Um well the idea of God is that God loves everybody and God has a place for everybody and it doesn't matter our situation in life if if you believe that you are poor then of course you're gonna live an existence of poverty.
But if you believe that you know you have spiritual and you know wealth about what your situation is going to be when it's you know actually that isn't in the Bible Mike now you're just winging it and and putting on smiley face happy talk and you're getting dangerously near by the way to the big difference between Christianity and Islam which is the fatalism of Islam.
But thanks for your call and if you want to call in tomorrow I'll be happy to explore the theological finer points with you but we gotta run now because being mean, fearful hateful right wingers we want to make some money and it's time for an EIB profit center.
Mike snired for uh infraria I thought uh I thought Mike was going to play the Mary Tyler Ball theme after what I what I told Mike from Aspen.
By the way Mike from Aspen sounded like kind of a doubter to me I hope I didn't do that for him.
Mike uh Mike I feel you know I feel sor I feel sorry if you if I've made you that depressed uh but if you send us an email I'll send you a free complimentary copy of my Christmas CD um because uh like all right wing fearful right wing hate mongers feeding on people's fears I have a Christmas C D out there.

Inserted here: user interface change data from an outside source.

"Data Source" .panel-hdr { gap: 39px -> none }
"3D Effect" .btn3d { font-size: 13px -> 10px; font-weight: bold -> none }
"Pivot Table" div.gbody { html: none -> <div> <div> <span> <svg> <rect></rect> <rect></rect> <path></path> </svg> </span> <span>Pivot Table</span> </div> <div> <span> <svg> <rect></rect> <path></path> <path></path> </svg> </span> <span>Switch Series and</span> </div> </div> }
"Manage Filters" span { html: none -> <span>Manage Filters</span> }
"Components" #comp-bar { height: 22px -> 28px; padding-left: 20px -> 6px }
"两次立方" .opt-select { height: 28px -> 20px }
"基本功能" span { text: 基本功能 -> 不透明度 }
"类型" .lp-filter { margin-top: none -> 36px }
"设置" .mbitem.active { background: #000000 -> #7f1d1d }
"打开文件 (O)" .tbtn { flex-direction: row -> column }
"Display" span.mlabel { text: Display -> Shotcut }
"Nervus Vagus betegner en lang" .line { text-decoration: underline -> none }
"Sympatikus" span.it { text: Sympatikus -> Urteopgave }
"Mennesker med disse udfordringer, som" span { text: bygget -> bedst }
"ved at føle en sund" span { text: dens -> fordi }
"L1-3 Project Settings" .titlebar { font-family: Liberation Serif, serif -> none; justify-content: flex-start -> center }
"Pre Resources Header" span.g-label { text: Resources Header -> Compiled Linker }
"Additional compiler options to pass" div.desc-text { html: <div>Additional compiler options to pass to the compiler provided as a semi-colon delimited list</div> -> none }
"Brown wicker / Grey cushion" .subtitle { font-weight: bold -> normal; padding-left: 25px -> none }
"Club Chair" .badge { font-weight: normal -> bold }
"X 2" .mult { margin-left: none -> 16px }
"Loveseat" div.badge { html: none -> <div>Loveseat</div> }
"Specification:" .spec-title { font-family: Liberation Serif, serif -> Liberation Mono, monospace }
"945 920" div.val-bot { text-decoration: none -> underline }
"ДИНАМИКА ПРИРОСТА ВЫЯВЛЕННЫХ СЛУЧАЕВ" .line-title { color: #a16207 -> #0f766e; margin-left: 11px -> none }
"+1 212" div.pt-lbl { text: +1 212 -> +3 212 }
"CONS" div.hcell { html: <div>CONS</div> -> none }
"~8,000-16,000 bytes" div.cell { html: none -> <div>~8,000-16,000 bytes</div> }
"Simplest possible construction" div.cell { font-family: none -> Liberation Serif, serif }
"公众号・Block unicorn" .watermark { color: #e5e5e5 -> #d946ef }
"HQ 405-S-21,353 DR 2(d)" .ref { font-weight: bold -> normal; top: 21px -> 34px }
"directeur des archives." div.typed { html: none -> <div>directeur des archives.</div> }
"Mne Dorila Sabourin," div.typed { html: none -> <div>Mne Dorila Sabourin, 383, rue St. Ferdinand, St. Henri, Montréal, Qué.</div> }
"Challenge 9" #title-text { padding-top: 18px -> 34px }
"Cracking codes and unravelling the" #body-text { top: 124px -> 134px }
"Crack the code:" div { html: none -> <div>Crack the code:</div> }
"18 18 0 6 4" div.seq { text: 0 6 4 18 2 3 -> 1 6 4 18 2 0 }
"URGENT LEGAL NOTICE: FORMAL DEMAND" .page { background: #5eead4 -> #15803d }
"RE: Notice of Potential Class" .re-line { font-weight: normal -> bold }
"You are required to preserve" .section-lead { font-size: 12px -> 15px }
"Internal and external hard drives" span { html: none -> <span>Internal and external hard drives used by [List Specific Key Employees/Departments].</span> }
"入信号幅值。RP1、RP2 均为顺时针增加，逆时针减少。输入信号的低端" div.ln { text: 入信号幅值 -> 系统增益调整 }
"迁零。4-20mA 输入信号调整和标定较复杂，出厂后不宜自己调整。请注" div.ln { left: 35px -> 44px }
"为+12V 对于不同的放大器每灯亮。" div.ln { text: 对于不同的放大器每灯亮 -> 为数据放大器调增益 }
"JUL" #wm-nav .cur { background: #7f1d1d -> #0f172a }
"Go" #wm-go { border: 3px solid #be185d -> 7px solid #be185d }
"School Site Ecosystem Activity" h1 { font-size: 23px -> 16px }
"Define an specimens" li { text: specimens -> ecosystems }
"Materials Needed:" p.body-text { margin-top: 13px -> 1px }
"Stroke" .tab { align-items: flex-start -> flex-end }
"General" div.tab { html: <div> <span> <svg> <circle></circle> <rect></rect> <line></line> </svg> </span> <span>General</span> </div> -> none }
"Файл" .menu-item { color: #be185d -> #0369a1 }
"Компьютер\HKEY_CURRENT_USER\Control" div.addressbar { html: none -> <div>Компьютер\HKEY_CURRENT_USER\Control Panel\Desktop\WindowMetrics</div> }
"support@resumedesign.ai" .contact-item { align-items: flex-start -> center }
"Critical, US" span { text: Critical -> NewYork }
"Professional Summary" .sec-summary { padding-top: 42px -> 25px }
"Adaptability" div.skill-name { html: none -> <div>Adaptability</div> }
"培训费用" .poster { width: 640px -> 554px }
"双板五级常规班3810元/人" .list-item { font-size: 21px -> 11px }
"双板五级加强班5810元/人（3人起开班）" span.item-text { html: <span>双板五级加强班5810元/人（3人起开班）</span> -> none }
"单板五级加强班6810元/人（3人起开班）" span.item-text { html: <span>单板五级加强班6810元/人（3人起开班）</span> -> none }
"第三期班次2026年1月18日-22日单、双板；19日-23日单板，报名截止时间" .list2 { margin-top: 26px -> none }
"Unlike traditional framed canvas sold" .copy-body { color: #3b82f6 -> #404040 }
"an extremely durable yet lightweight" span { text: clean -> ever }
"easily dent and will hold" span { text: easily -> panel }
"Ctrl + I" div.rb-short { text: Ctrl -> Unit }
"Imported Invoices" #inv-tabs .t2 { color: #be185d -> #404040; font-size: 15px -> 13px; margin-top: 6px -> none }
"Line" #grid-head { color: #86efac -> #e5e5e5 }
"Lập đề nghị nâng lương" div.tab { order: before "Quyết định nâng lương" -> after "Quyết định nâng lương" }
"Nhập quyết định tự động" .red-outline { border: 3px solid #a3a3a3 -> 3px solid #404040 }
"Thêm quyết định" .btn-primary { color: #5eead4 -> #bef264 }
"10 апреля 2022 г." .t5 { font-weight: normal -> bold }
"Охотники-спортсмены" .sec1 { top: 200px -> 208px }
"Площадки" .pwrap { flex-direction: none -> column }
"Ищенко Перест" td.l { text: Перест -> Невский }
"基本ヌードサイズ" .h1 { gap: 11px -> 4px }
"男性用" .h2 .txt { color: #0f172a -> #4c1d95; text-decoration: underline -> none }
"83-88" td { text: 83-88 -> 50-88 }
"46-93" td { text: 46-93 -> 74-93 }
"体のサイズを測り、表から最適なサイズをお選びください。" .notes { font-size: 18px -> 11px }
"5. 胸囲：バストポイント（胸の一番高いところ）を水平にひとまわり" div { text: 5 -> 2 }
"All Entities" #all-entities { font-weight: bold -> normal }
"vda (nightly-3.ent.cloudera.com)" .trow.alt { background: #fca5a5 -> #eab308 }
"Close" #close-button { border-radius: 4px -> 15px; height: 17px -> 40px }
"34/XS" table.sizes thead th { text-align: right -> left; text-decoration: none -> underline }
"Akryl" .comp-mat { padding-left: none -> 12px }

So I'll be happy to send you a copy.
I sing uh It's a Marshmallow world on there because that's basically the uh host vessel song for right wing hate moners uh these days so uh so I you sounded kind of down to me.
I'm not down at all I'm like a happy guy.
I'm a happy guy uh and I'm sorry for you if if the truth is making you depressed but if the truth makes you depressed you ought to do something about it.